Judges delay ruling on bid to make Boris Johnson ask Brussels for Brexit extension
2 min read

Judges have delayed making a decision on whether Boris Johnson should be forced to request a Brexit extension if he fails to agree a new deal with Brussels.


The Court of Session in Edinburgh will consider the case again on 21 October - two days after the deadline for the Prime Minister to have got a fresh agreement through Parliament.

Pro-EU campaigners said the decision meant there was a "sword of Damocles" now hanging over Mr Johnson.

The 19 October cut-off date is the key part of the Benn Act passed by MPs last month, which seeks to prevent the UK leaving the EU without a deal at the end of the month.

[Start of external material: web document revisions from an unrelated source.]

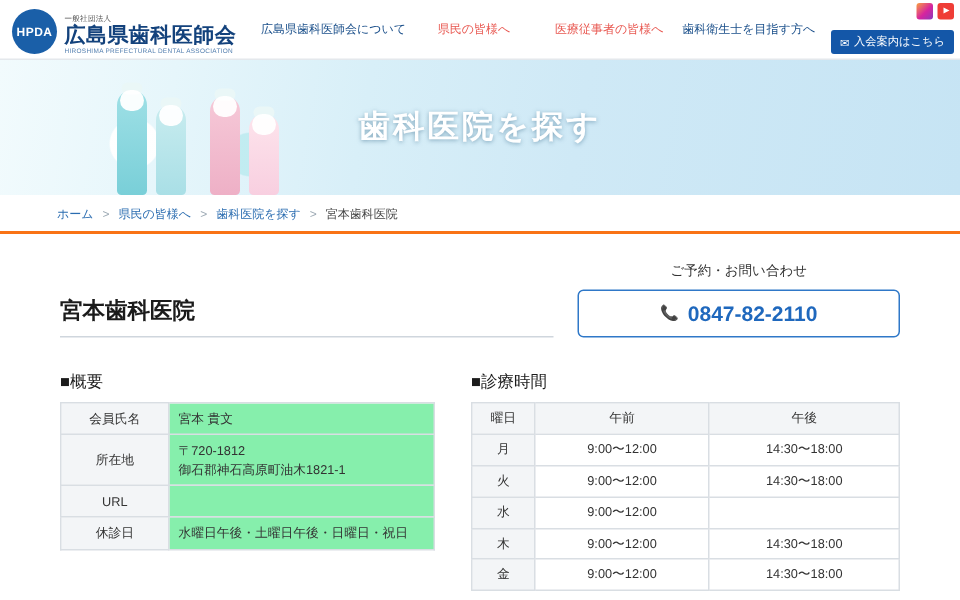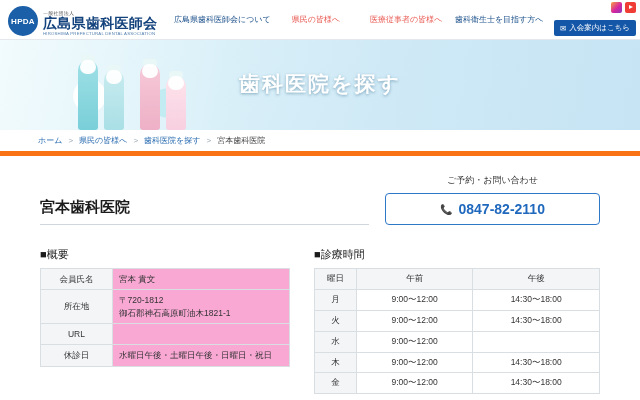--- a/index.html
+++ b/index.html
@@ -106,7 +106,7 @@
 
   
   .crumbbar {
-    height:26px; border-bottom:5px solid #f97316;
+    height:26px; border-bottom:2px solid #f97316;
     display:flex; align-items:center; padding:0 38px;
     font-size:8px; color:#2a6cb0;
   }

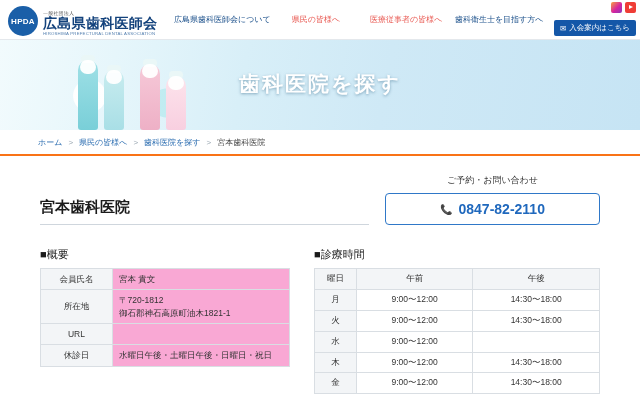--- a/index.html
+++ b/index.html
@@ -145,7 +145,7 @@
   .info-tbl th {
     width:72px; background:#f3f5f7; font-weight:normal; color:#333; text-align:center;
   }
-  .info-tbl td { background:#f9a8d4; color:#333; }
+  .info-tbl td { background:#86efac; color:#333; }
 
   .hours-tbl th, .hours-tbl td {
     border:1px solid #d9dee3; padding:4px 3px; text-align:center; line-height:1.4;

Mr Johnson has so far insisted that he will both obey the law, but also refuse to ask Brussels for the Article 50 extension.

Campaigners wanted the court to use its "nobile officium" power to sign a letter to EU leaders on behalf of the PM if he refused to do so himself.

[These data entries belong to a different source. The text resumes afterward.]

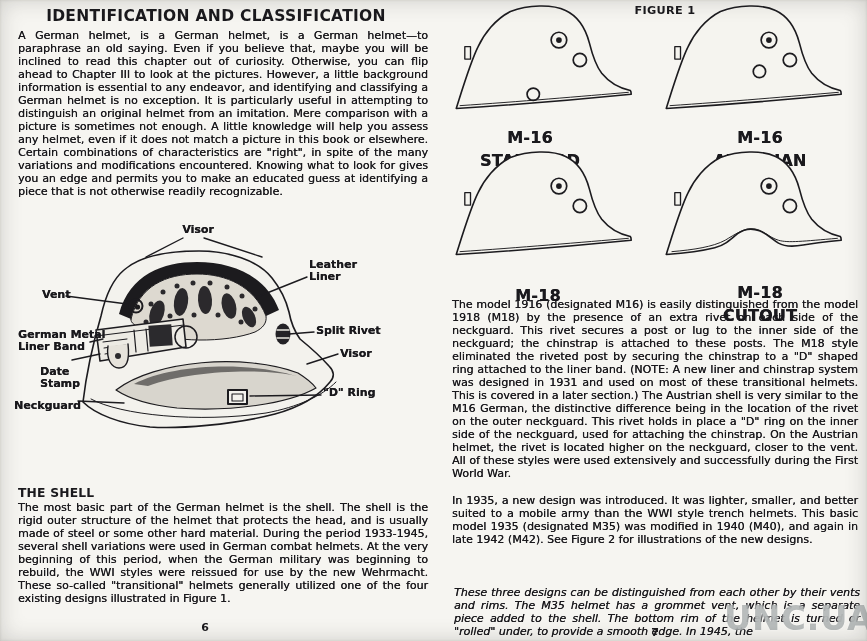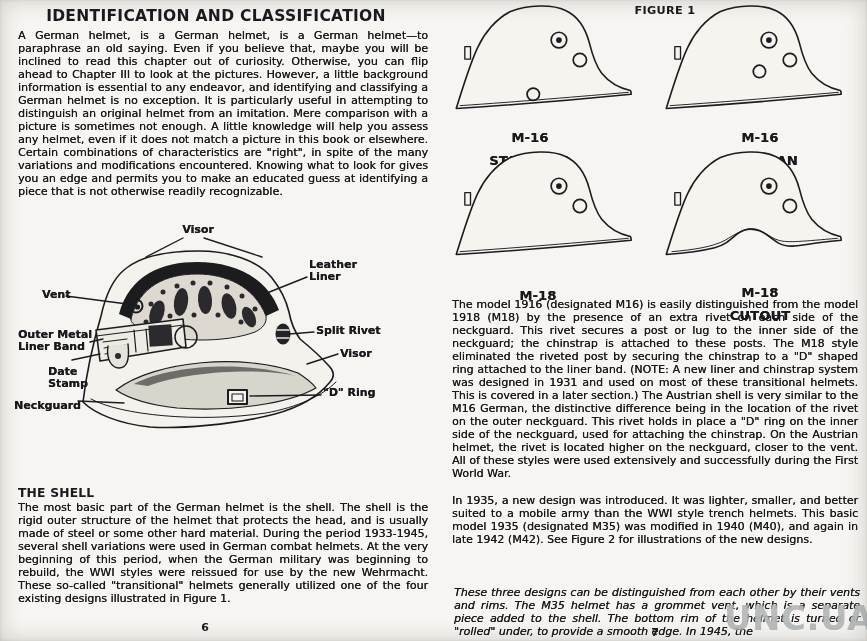--- a/index.html
+++ b/index.html
@@ -24,7 +24,7 @@
   .lbl{font-weight:bold;font-size:11px;line-height:11.6px;white-space:pre-line;
     text-shadow:.2px 0 0 currentColor;}
   .lbl.center{text-align:center;}
-  .cap{font-weight:bold;font-size:13px;line-height:11.5px;text-align:center;
+  .cap{font-weight:bold;font-size:16px;line-height:11.5px;text-align:center;
     letter-spacing:.2px;white-space:pre-line;text-shadow:.2px 0 0 currentColor;}
   .u{text-underline-offset:2px;}
   svg{display:block;}

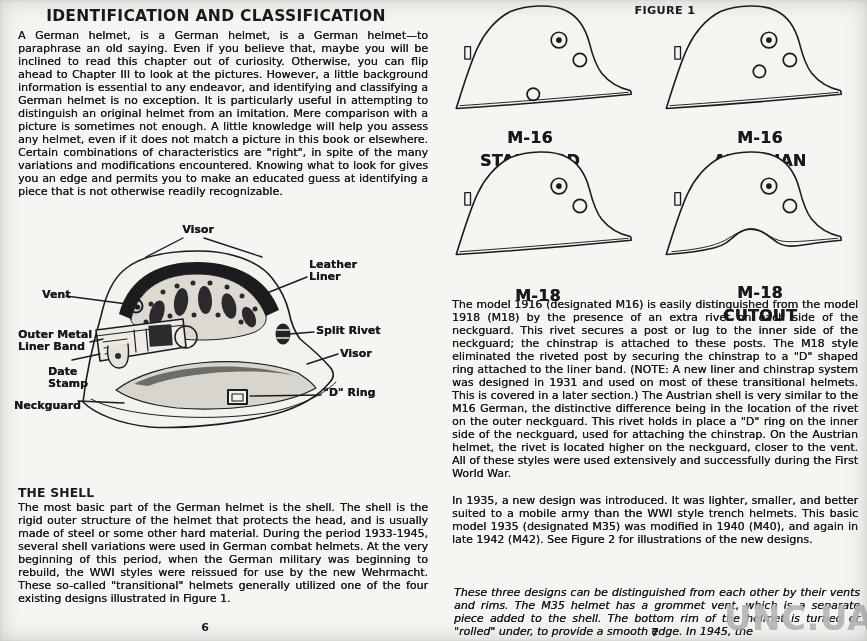--- a/index.html
+++ b/index.html
@@ -122,7 +122,7 @@
     <span class="abs lbl" style="left:309px;top:41px;">Leather
 Liner</span>
     <span class="abs lbl" style="left:42px;top:71px;">Vent</span>
-    <span class="abs lbl" style="left:18px;top:111px;">Outer Metal
+    <span class="abs lbl" style="left:18px;top:111px;">German Metal
 Liner Band</span>
     <span class="abs lbl" style="left:316px;top:107px;">Split Rivet</span>
     <span class="abs lbl" style="left:340px;top:130px;">Visor</span>

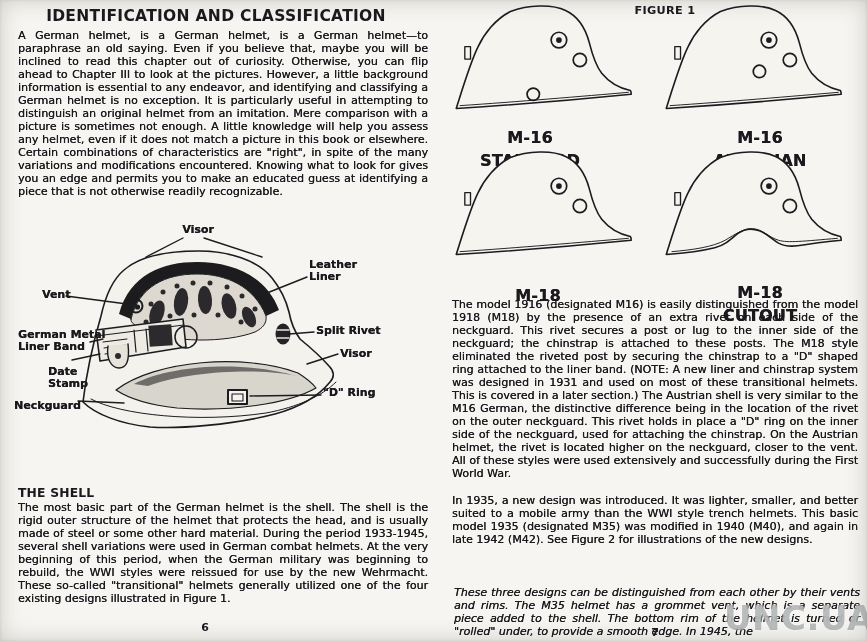--- a/index.html
+++ b/index.html
@@ -126,7 +126,7 @@
 Liner Band</span>
     <span class="abs lbl" style="left:316px;top:107px;">Split Rivet</span>
     <span class="abs lbl" style="left:340px;top:130px;">Visor</span>
-    <span class="abs lbl" style="left:40px;top:148px;margin-left:8px;">Date
+    <span class="abs lbl" style="left:40px;top:148px;">Date
 Stamp</span>
     <span class="abs lbl" style="left:323px;top:169px;">"D" Ring</span>
     <span class="abs lbl" style="left:14px;top:182px;">Neckguard</span>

Judges at the Outer House of the Court of Session dismissed the legal action on Monday because “unequivocal assurances” had been given by Mr Johnson’s team that he would meet the requirements of the Benn Act.

Following an appeal on Wednesday, three judges said they would not rule on the case until 21 October, when circumstances should be "significantly clearer".

The case had been brought forward by businessman Vince Dale, SNP MP Joanna Cherry QC and Jolyon Maugham QC

Their representative, Aidan O'Neill QC, admitted that arguing the court should write the letter asking for a delay rather than the PM was an "an unprecedented step, but these are unprecedented times".

Meanwhile the Government's lawyer, Andrew Webster QC, said any interference from the courts could hold back the UK's negotiations with the EU.

Elaine Motion from the petitioners’ legal team told journalists outside the court: “There is a sword of Damocles over the Prime Minister’s head to comply with the Benn Act and we hope he does.

“We hope we do not have to return to the court on 21 October and that politics can run its course and only if he doesn’t comply with the orders we have to come back to the court.”

Meanwhile Edinburgh South-West MP Ms Cherry told the BBC: "I’m absolutely delighted."

“What we’ve achieved by bringing this action is that the Prime Minister has given his unequivocal word to the court that he will follow the provisions of the Benn Act and importantly not seek to frustrate it in any way.

She added: “I’m very pleased that the court are holding over until Monday 21 October to see if the Prime Minister keeps his word.”